Cyclophosphamide (3.6 g/m2) therapy with G-CSF support for resistant myeloma

A Palumbo, M Boccadoro, B Bruno, S Triolo, and A Pileri

Dipartimento di Medicina ed Oncologia Sperimentale, Universita di Torino, Ospedale Molinette, Italy.

BACKGROUND. In myeloma patients resistance to both melphalan- and doxorubicin-containing regimens has been related to very short survival (approximately 6 months). The development of effective regimens combined with a low toxicity rate is mandatory in this patient subgroup. METHODS. Fourteen resistant myeloma patients were treated with cyclophosphamide (a total of 3.6 g/m2 was delivered in 2 doses on days 1 and 3) and prednisone (2 mg/kg, days 1-4) every month for 4 cycles. G-CSF support was administered to reduce myelosuppression.
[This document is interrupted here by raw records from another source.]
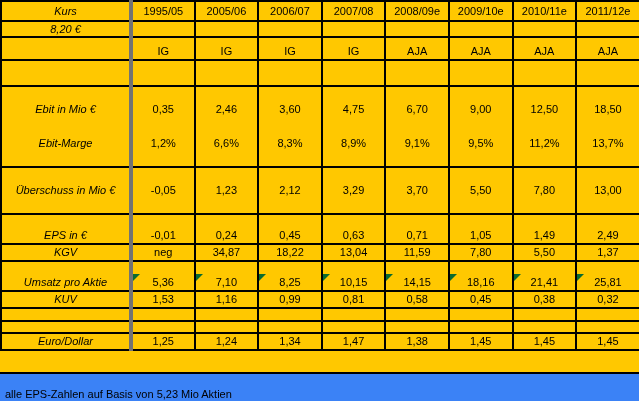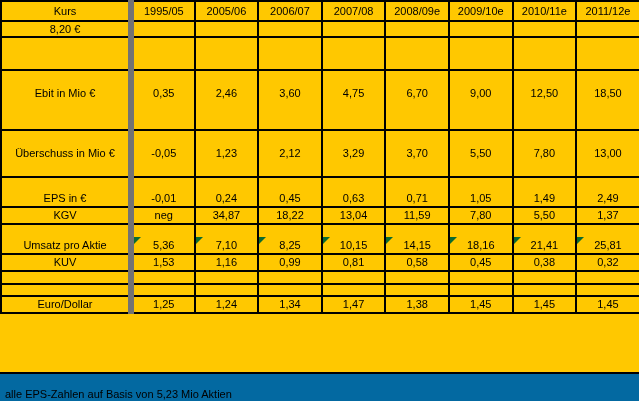"Kurs" td.lab { border-right: 6px solid #737373 -> 4px solid #737373; font-style: none -> italic }
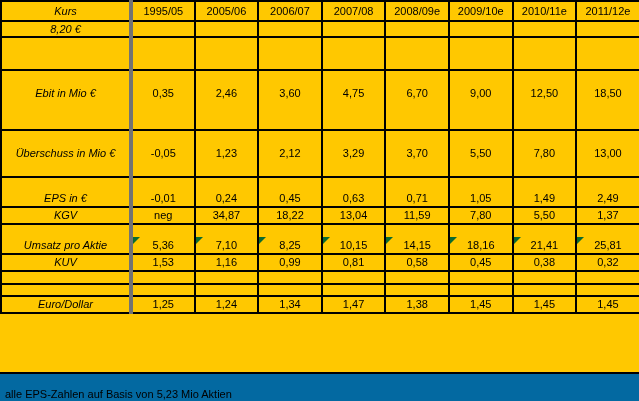"IG" tr.h-ig { html: none -> <tr> <td></td> <td>IG</td> <td>IG</td> <td>IG</td> <td>IG</td> <td>AJA</td> <td>AJA</td> <td>AJA</td> <td>AJA</td> </tr> }
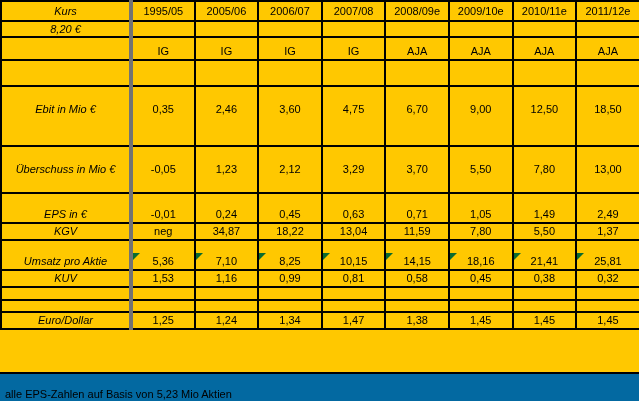"Ebit-Marge" tr.h-val { html: none -> <tr> <td>Ebit-Marge</td> <td>1,2%</td> <td>6,6%</td> <td>8,3%</td> <td>8,9%</td> <td>9,1%</td> <td>9,5%</td> <td>11,2%</td> <td>13,7%</td> </tr> }
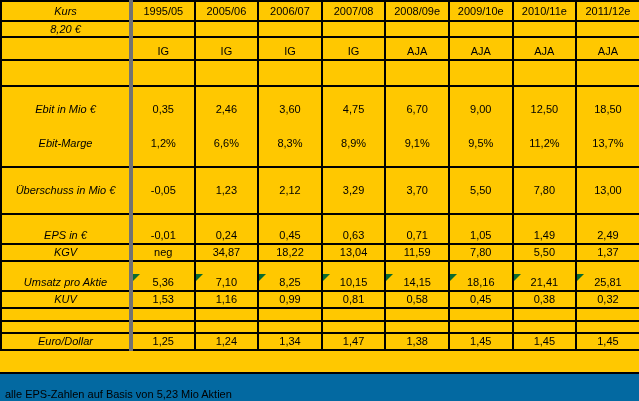"alle EPS-Zahlen auf Basis von" #footerbar { background: #0369a1 -> #3b82f6 }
RESULTS. This combination was well tolerated. Granulocyte levels fell below 0.1 x 10(9)/L in all patients after a median of 9 days (range 8-11), followed by recovery to 0.5 x 10(9)/L after a median of 12 days from the start of treatment (range 10-13 days). Platelets never fell below 50 x 10(9)/L. All patients were treated on an outpatient basis and only 2 required hospitalization for major complications (pneumonia and heart failure). Response to cyclophosphamide was observed in 6/14 patients: 2 achieved complete remission, 4 showed a 50% or greater reduction of the M-component. Five patients are still in remission after 2, 6, 7, 9 and 10 months; 1 relapsed after 10 months. All patients except one are alive 4-16 months from the start of treatment. CONCLUSIONS. This schedule may represent a new approach for resistant myeloma, and its very low toxicity allows it to be delivered on an outpatient basis.